--- START ---
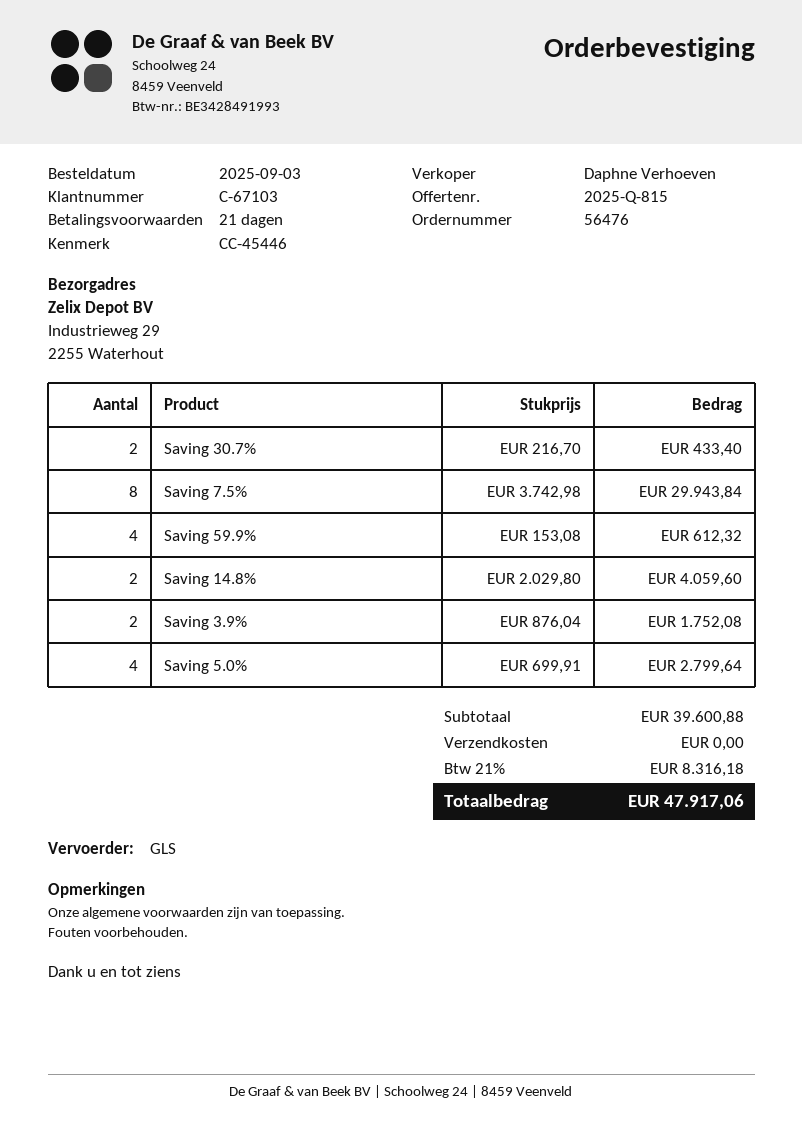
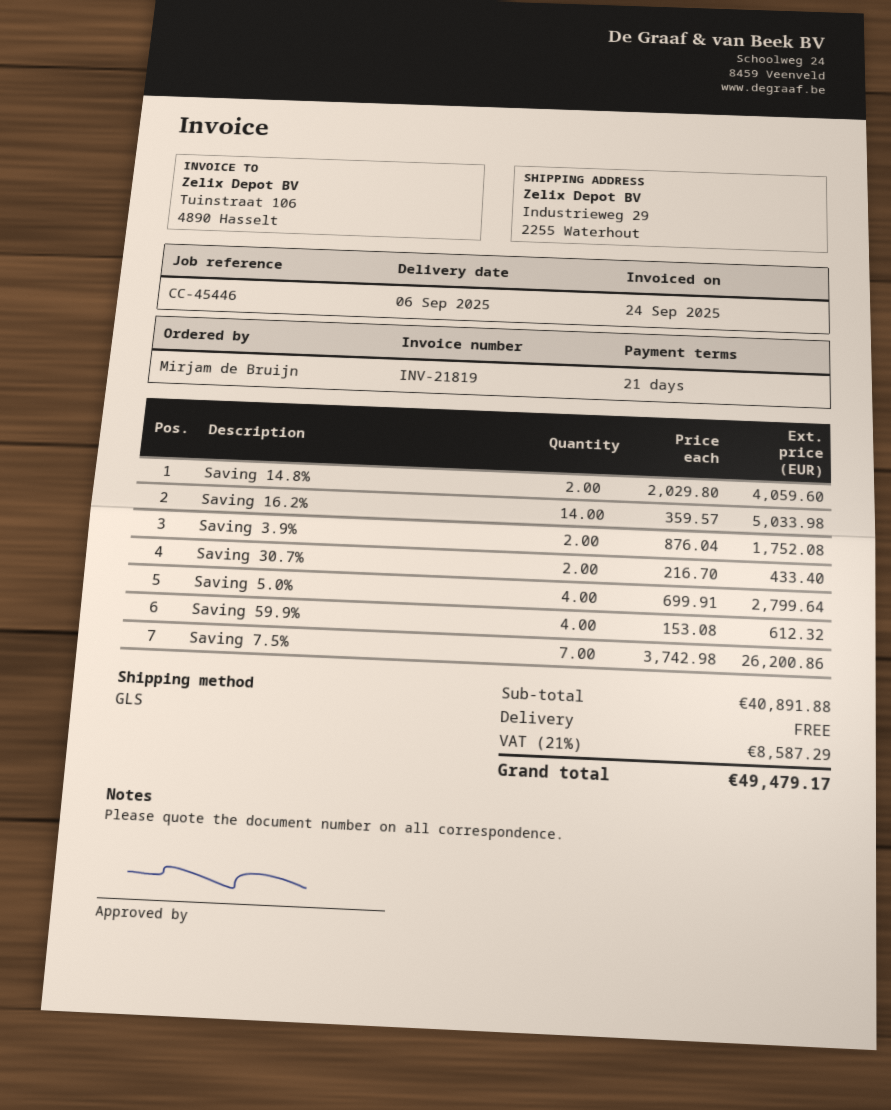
Saving 7.5%: 8 x 3742.98 = 29943.84 -> 7 x 3742.98 = 26200.86
Saving 16.2%: none -> 14 x 359.57 = 5033.98
subtotal: 39600.88 -> 40891.88
tax: 21% = 8316.18 -> 21% = 8587.29
total: 47917.06 -> 49479.17

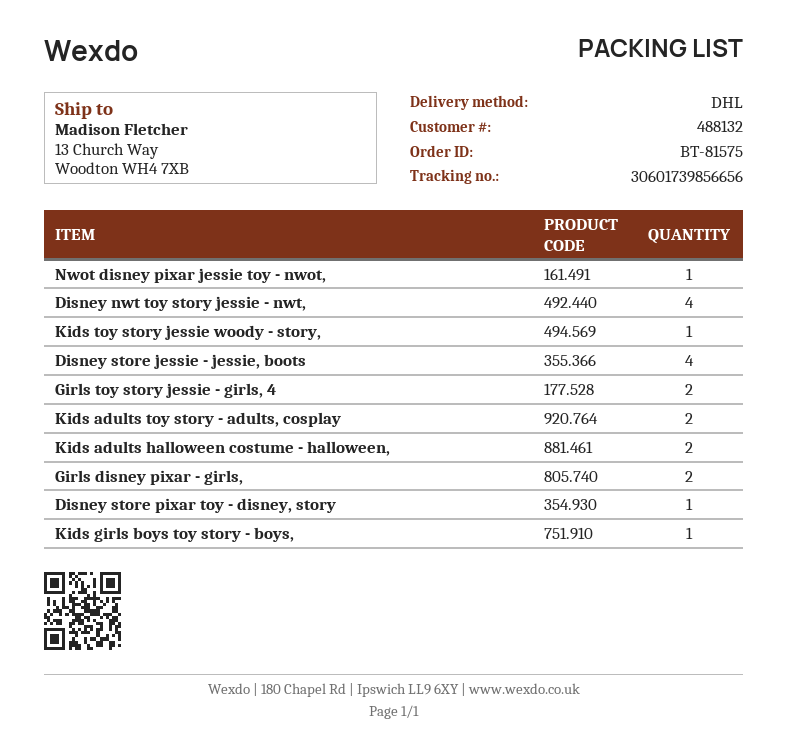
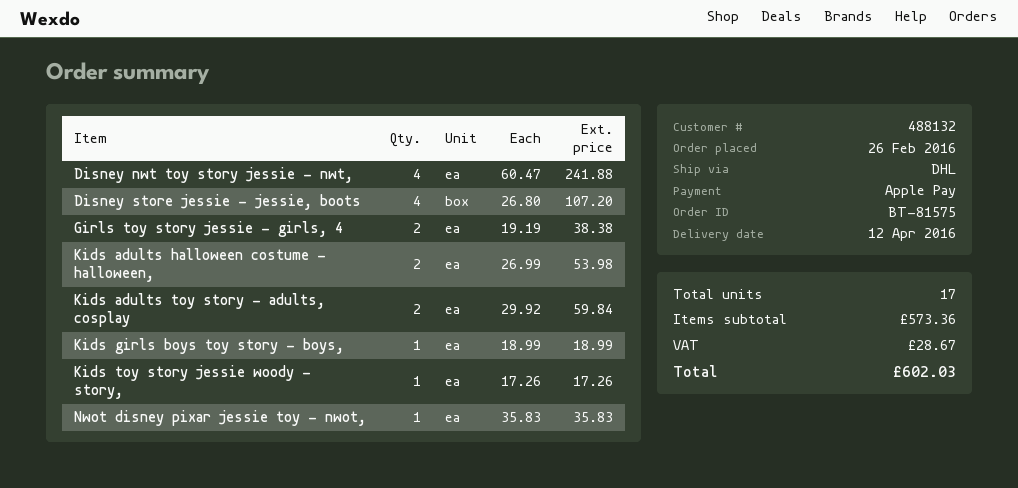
Girls disney pixar - girls,: 2 -> none
Disney store pixar toy - disney, story: 1 -> none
--- END ---
• **TRY IT**: A word-for-word copy of the lines from the one with "total: 47917.06 -> 49479.17" through the final line of the listing above is the whole answer, and it contains no pictures.

• **RESPONSE BOX**:
total: 47917.06 -> 49479.17

Girls disney pixar - girls,: 2 -> none
Disney store pixar toy - disney, story: 1 -> none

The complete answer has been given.